The Presidential Commission on Good Government ("PCGG") filed a case against Tan in July 1987, claiming that the state is entitled to PHP 50 billion in damages and PHP 1 billion in legal expenses. The PCGG also alleged that the companies that Tan held in trust for the former president Marcos – such as Fortune Tobacco, Asia Brewery, Allied Banking Corporation, Foremost Farms, Himmel Industries, Grandspan Development Corp., Silangan Holdings, Dominium Realty and Construction Corp., and Shareholdings Inc. – were illegally acquired by Marcos using government funds. The state was seeking to recover 60% of Tan's holdings in those companies. The PCGG then seized control of Tan's companies until the anti-graft court Sandiganbayan's decision in 2006 to nullify the writs of sequestration on the companies—the court ruled that the writs had no basis as there was no prima facie proof that any of Tan's assets were obtained illegally.

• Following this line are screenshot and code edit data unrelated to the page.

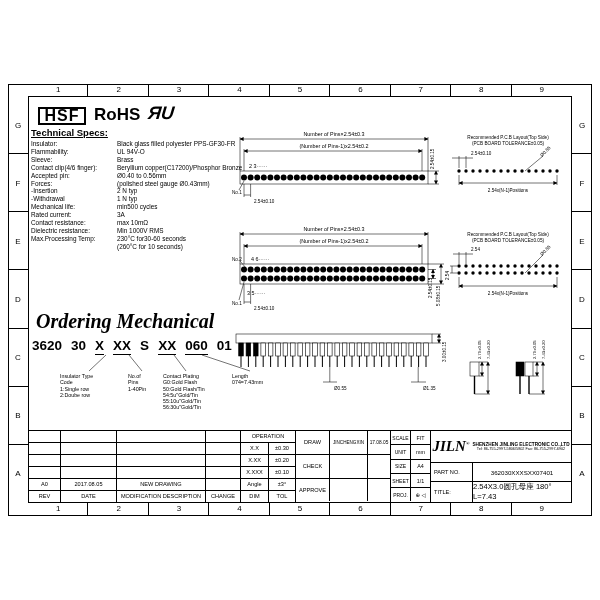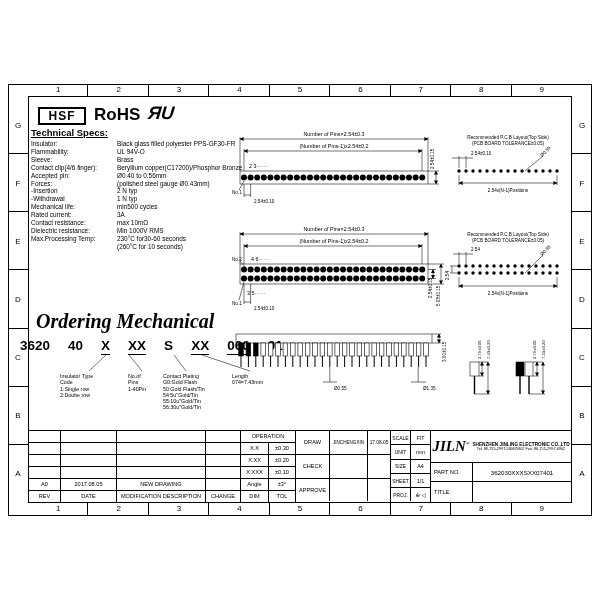"HSF" .hsf-box { font-size: 12px -> 16px }
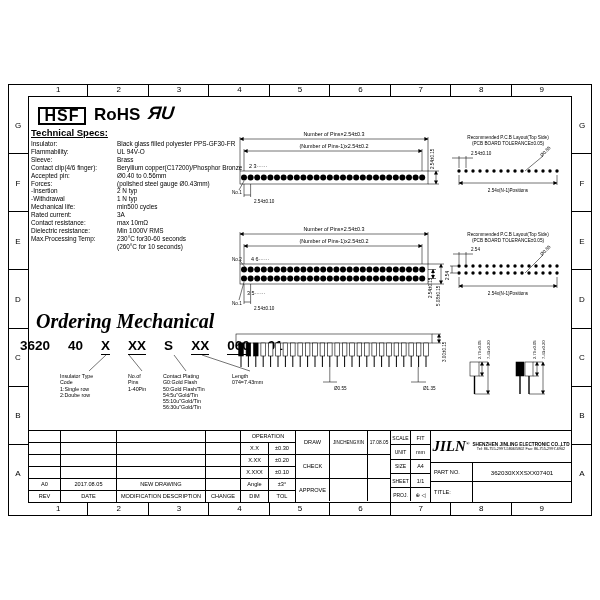"3620" .ord-code { gap: 18px -> 9px; left: 20px -> 32px }
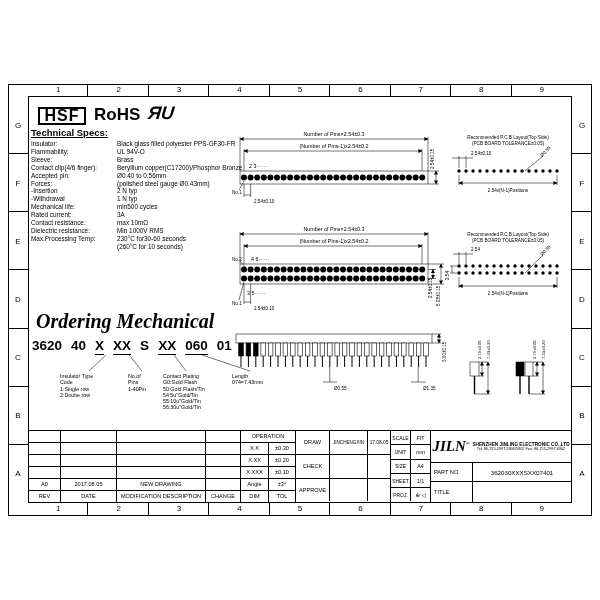"40" span.seg { text: 40 -> 30 }
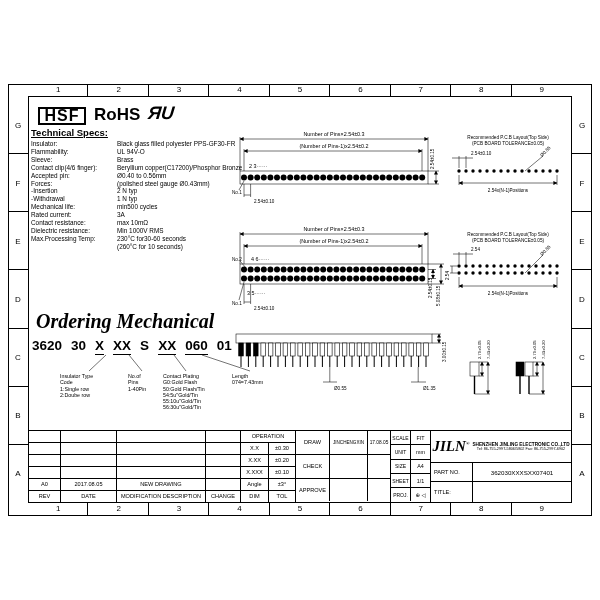"2.54X3.0圆孔母座 180° L=7.43" div.co-val { html: none -> <div>2.54X3.0圆孔母座 180° L=7.43</div> }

Following the PCGG's appeal, the Supreme Court of the Philippines on December 7, 2007 affirmed the decision of the lower court, having found no proof that Tan, his family, or his various businesses took undue advantage of their relationship with former president Marcos or no factual basis for the sequestration of the stocks. The PCGG announced through court filings on 29 April 2009 that it would be "resting its case" and terminating its PHP 51 billion lawsuit even though the government lawyers had earlier insisted in court that they still had several key witnesses, including former First Lady Imelda Marcos.

In 2017, President Rodrigo Duterte accused Tan of owing the Philippine government around US$600 million in unpaid taxes, but subsequently decided to stop discussing the issue.

==Personal life==
Tan is married, with six children, and lives in Manila, Philippines. His first wife, Carmen is the mother of his eldest son, Lucio Jr. ("Bong"), who died in November 2019. Bong's son, Lucio III ("Hun Hun"), is considered to be Tan's heir apparent.

His second wife Lucia "Letty" G. Tan, with whom he had five children, died on August 31, 2020, aged 77.